Speicherlösungen für kleine und mittelständische Unternehmen

Das Prosumer-NAS erspart im Kleinunternehmen den Fachmann

| Autor / Redakteur: Björn Kaun / Nico Litzel

Ein NAS-Server sitzt direkt im Netzwerk und benötigt – im Gegensatz zu einem ein Server - keine Installations-, Konfigurations-, Tuning- oder Update-Maßnahmen für ein Betriebssystem.
Ein NAS-Server sitzt direkt im Netzwerk und benötigt – im Gegensatz zu einem ein Server - keine Installations-, Konfigurations-, Tuning- oder Update-Maßnahmen für ein Betriebssystem. (Grafik: Iomega)

Auch kleine Unternehmen können sich einem wachsenden Datenbestand kaum noch entziehen. Wo früher vielleicht noch ein USB-Stick ausgereicht hat, um Daten mit Kollegen auszutauschen, sind heute professionellere Lösungen gefragt. Dass das nicht teuer sein muss und man keine IT-Experten dafür braucht, erklärt im Folgenden Björn Kaun von Iomega.

In den meisten kleinen und mittelständischen Unternehmen fielen noch vor ein paar Jahren die Investitionen in Technik eher gering aus. Neben dem eigenen Computer erhielt jeder Mitarbeiter einen Desktop-PC. Der Grafikdesigner brachte einen Mac mit und der Informatiker wollte nur auf Linux arbeiten.

Die Mehrzahl der kleinen Unternehmen hatte keinen eigenen IT-Mitarbeiter, der sich um die komplexe Technik kümmerte. Somit wurden Speicherstrategien nicht umgesetzt oder in Systemhäuser und an Fachhändler ausgelagert.

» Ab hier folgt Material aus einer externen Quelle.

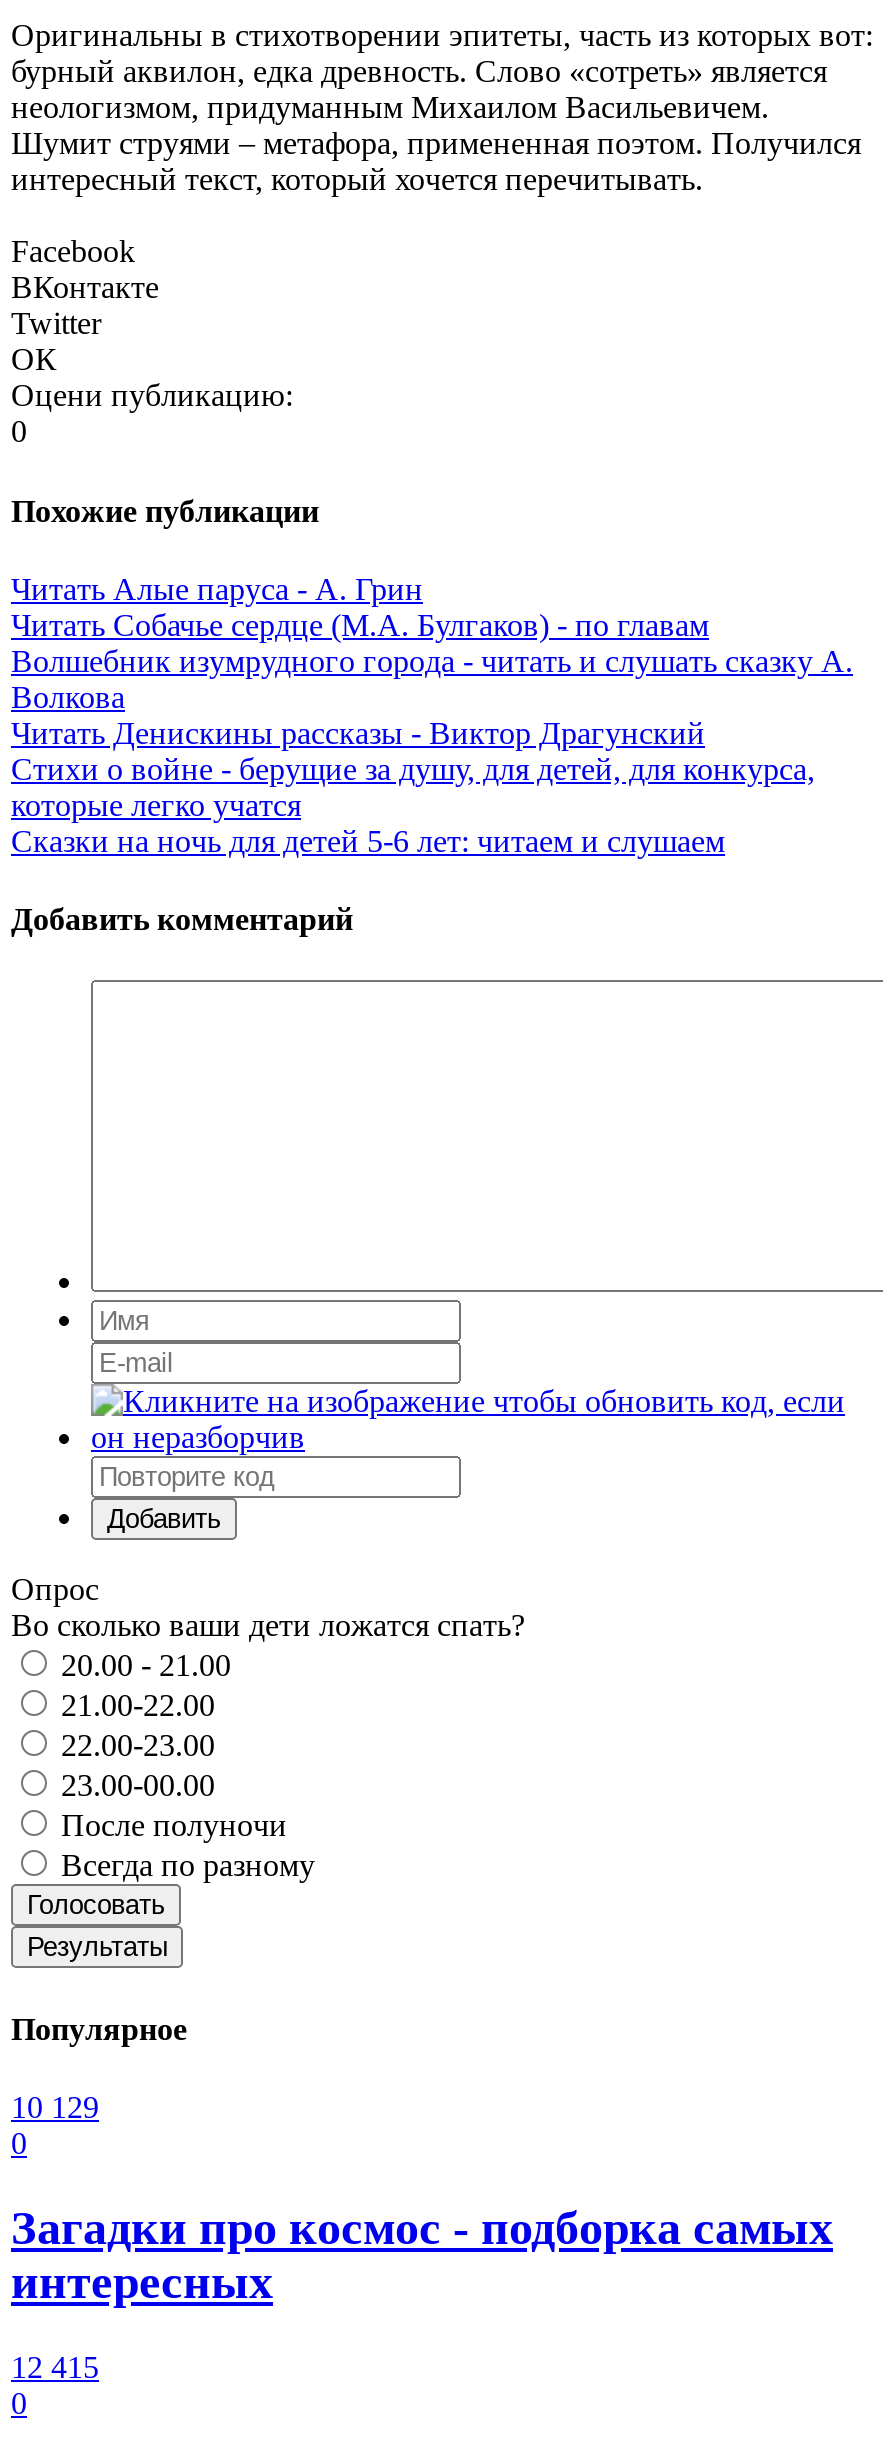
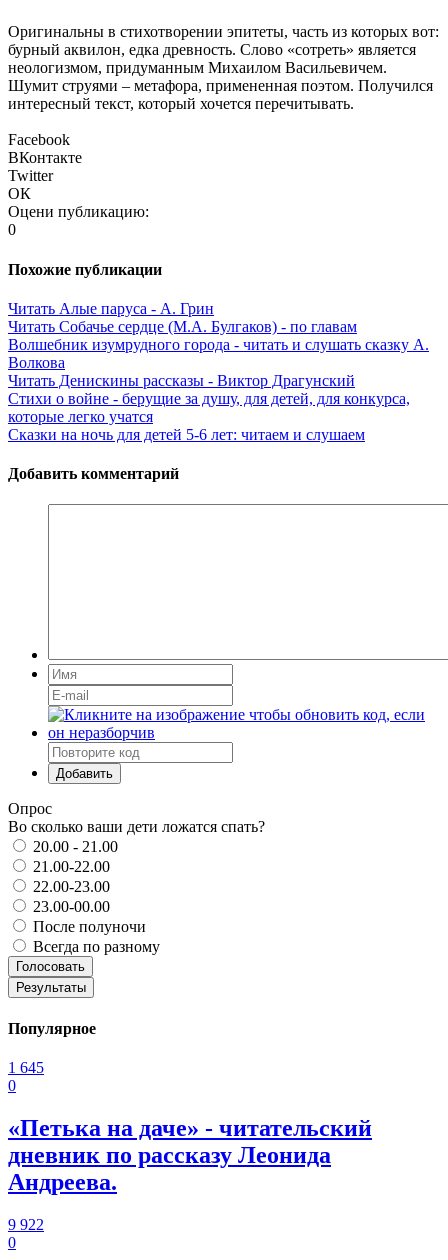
- 10 129
+ 1 645

- Загадки про космос - подборка самых
- интересных
+ «Петька на даче» - читательский
+ дневник по рассказу Леонида
+ Андреева.

- 12 415
+ 9 922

Die Realität in kleinen und mittelständischen Unternehmen heute

Noch heute werden in kleinen Offices oder Filialen die Daten oft nicht zentral gespeichert, sondern lagern auf den jeweiligen PCs. Der Datenaustausch in manch einem Architekturbüro oder in einer Arztpraxis erfolgt über einen USB-Stick oder per E-Mail über das Netzwerk.

Doch nun nimmt die Menge der elektronischen Daten ungeahnte Ausmaße an. Da reicht auf einmal der Speicherplatz nicht mehr aus und gesuchte Dokumente können in der aktuellsten Version nicht gefunden werden. Damit kommen die kleinen Unternehmen an einen Punkt, an dem die Ansammlung isolierter oder einfach vernetzter Desktop- oder Laptop-Computer ohne zentrale Datenspeicherung nicht ausreichend ist.

Jetzt ist es an der Zeit zu konsolidieren, zu zentralisieren und Dateispeicher über ein Netzwerk freizugeben. Denn dann lässt sich der Datendschungel wieder effizient, ordentlich und einfach organisieren.

Das NAS erspart den Fachmann

Die Sicherung von Dateien jedoch ist zeitaufwendig und meist nicht so einfach, wie sie sein sollte. Selbst wenn Mitarbeiter in kleinen Unternehmen vereinzelt Dateien sichern – ohne Backup-Strategie bestehen erhebliche Sicherheitslücken.

Muss nach einem Systemausfall eine beschädigte oder fälschlich gelöschte Datei wiederhergestellt werden, kommt man ohne den Fachmann meistens nicht weit. Derzeit bietet der Markt vier grundlegende Methoden zur Sicherung von Daten und Dateien an.

  • Datensicherung auf Band:Ganz klassisch wird noch heute eine Vielzahl von Daten auf Band gesichert. Die Bandmedien sind kostengünstig und arbeiten zuverlässig. Viele Unternehmen schätzen sie wegen ihrer großen Flexibilität, da sie problemlos transportiert werden können. Somit ist auch eine Lagerung an getrennten Orten möglich, was beispielsweise im Falle einer Naturkatastrophe von Vorteil ist. Jedoch liegen die Nachteile auf der Hand. Die Datenmenge hat derart drastisch zugenommen, dass die Backup-Intervalle immer kleiner werden. Das Sichern auf Tape ist aber langsam und meist steht weder tagsüber noch nachts genug Zeit zur Verfügung. Hinzu kommt, dass das Tauschen der Bänder gewisse Fachkenntnisse und Ressourcen erfordert.